**WHAT YOU ARE ASKED TO DO**.
Please, from the entries below, transcribe exactly the lines that begin at the line with "- Estimated delivery: Jul" and end at the line with "130 Kč bez DPH", without the pictures.

**TASK INPUTS**.
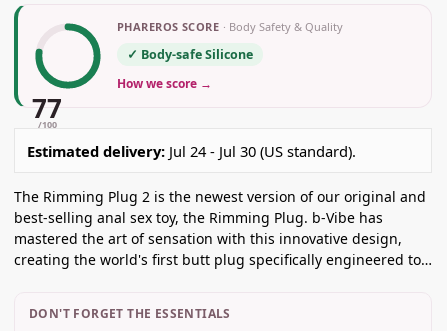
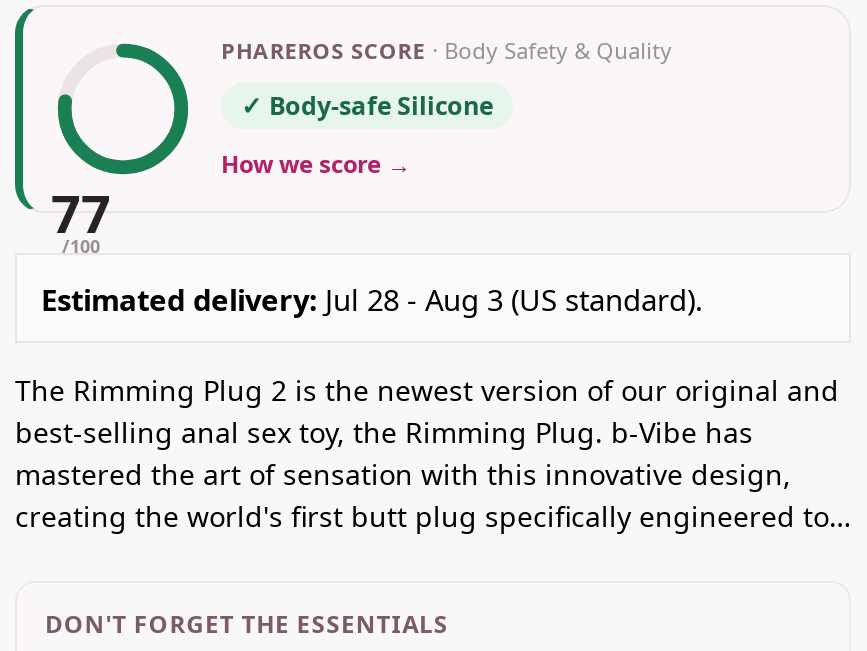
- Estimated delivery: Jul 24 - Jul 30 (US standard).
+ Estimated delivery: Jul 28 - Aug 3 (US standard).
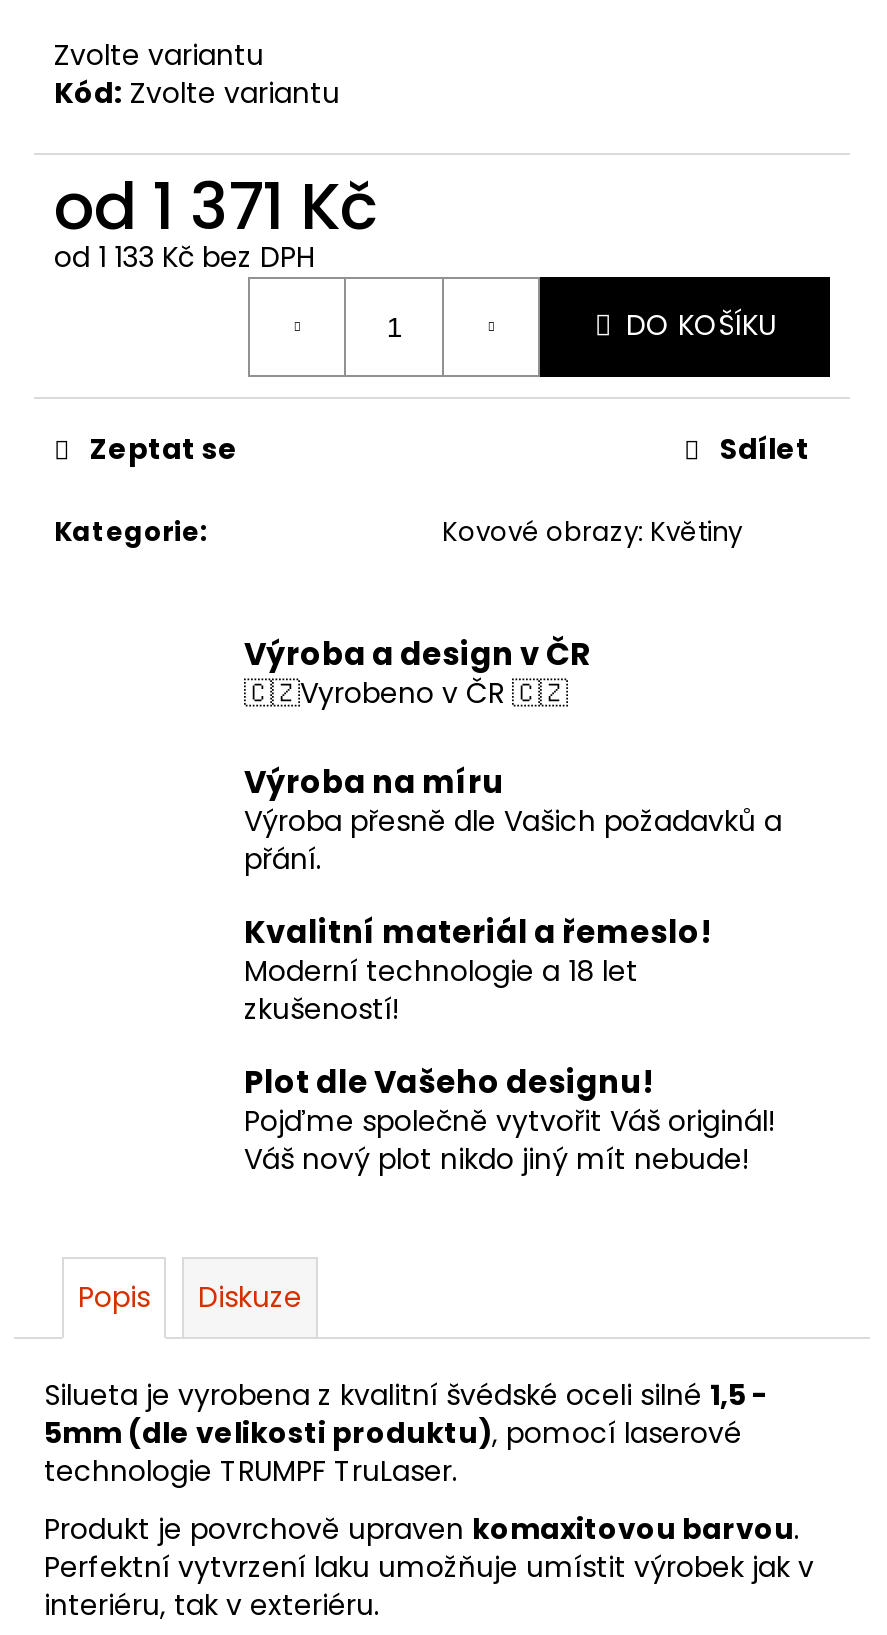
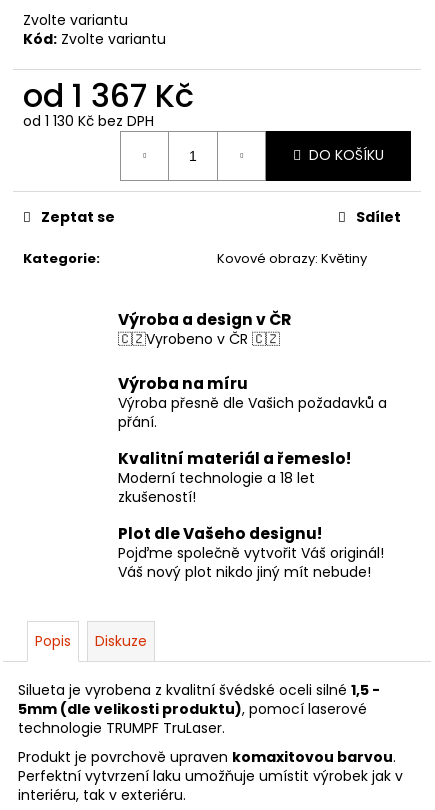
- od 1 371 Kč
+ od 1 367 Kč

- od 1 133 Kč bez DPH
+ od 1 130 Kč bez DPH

==

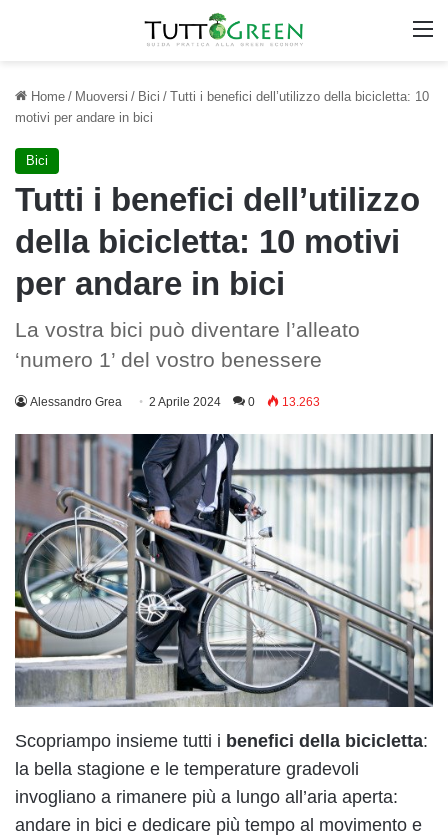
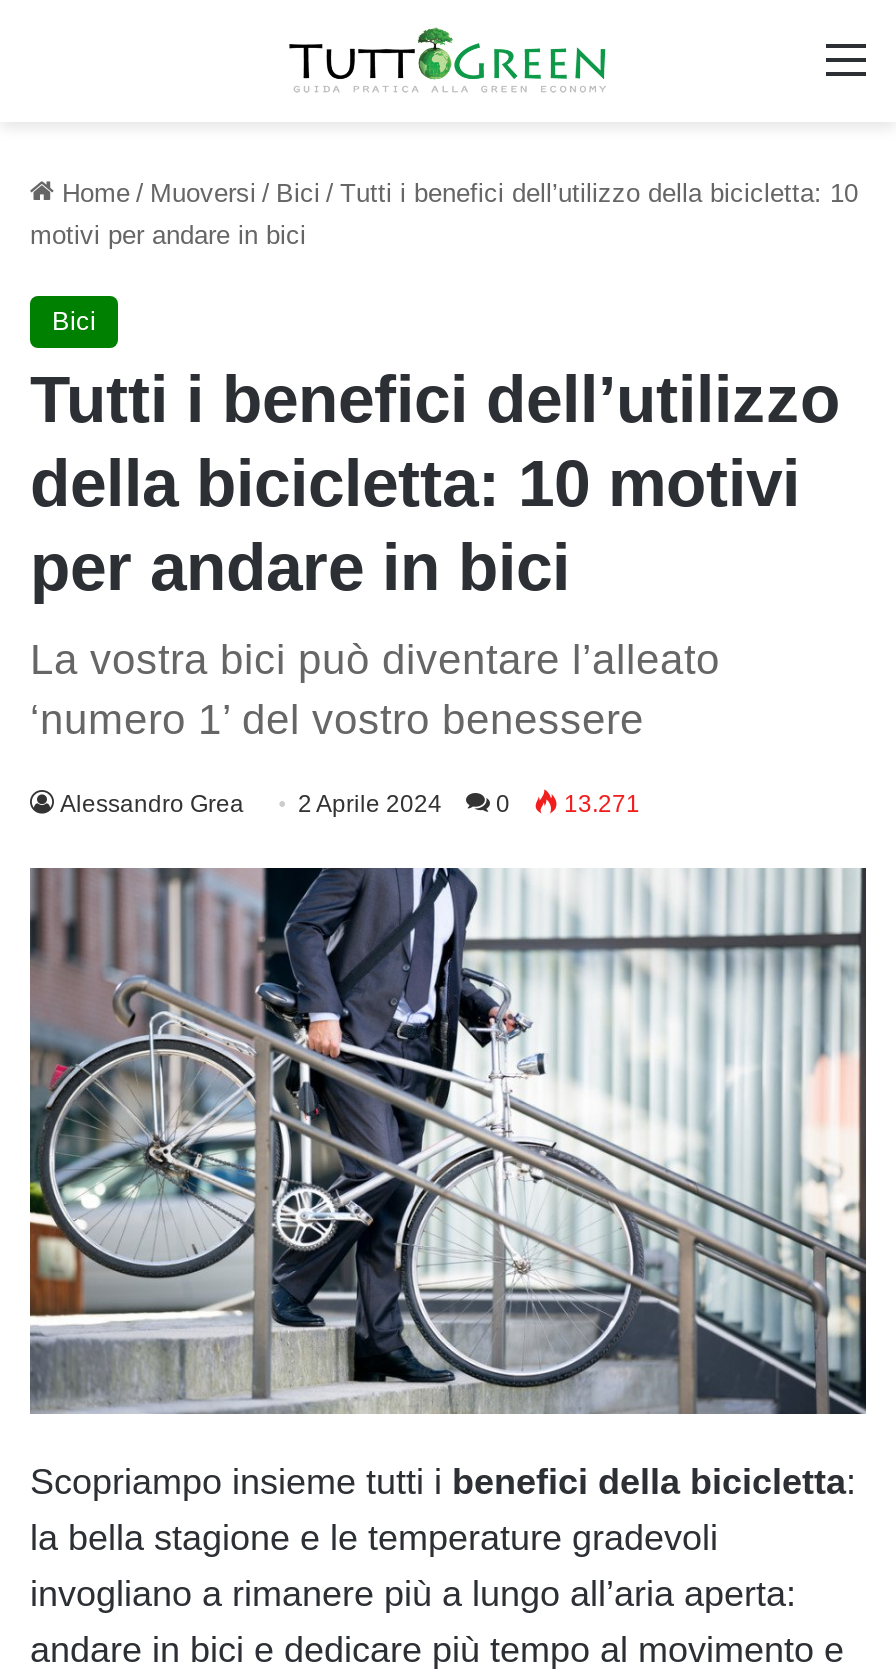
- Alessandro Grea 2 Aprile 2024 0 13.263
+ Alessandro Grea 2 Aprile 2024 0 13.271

---

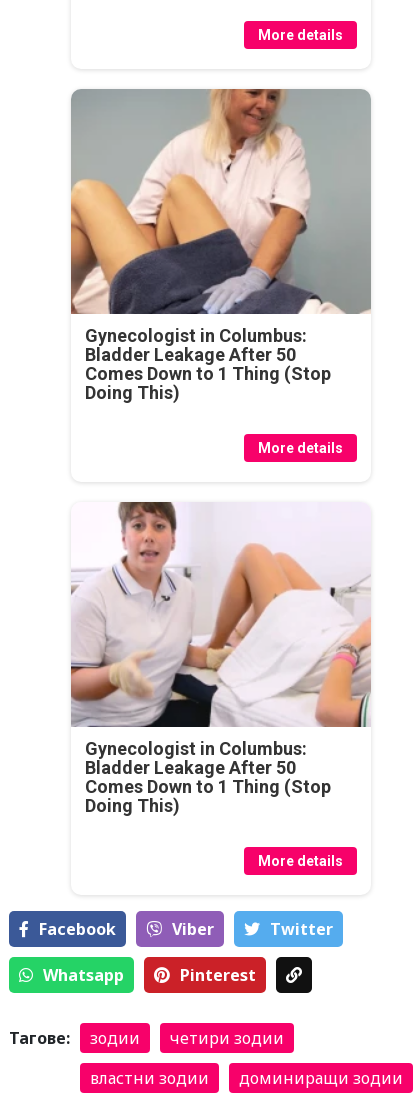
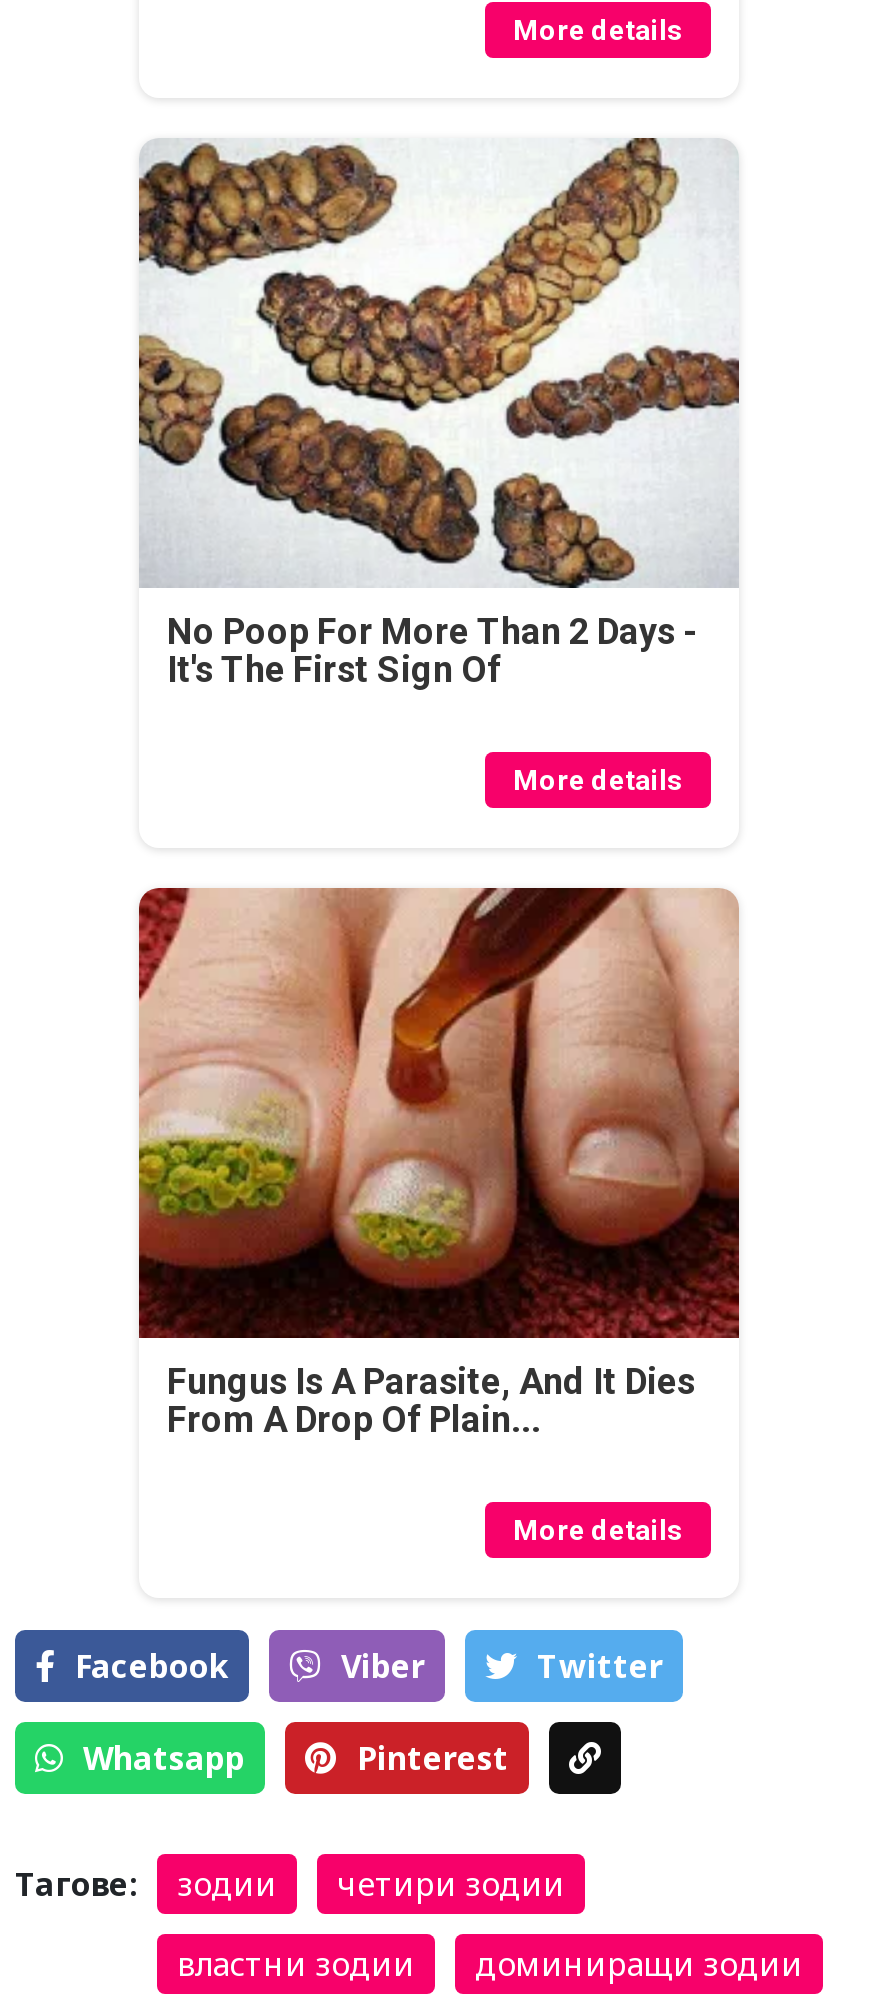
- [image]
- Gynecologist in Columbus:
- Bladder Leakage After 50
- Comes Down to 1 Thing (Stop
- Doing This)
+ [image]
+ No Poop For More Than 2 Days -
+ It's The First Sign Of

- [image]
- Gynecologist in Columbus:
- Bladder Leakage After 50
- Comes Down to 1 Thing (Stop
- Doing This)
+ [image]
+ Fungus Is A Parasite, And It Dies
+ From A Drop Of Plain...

**EXERCISE RESPONSE**.
- Estimated delivery: Jul 24 - Jul 30 (US standard).
+ Estimated delivery: Jul 28 - Aug 3 (US standard).
- od 1 371 Kč
+ od 1 367 Kč

- od 1 133 Kč bez DPH
+ od 1 130 Kč bez DPH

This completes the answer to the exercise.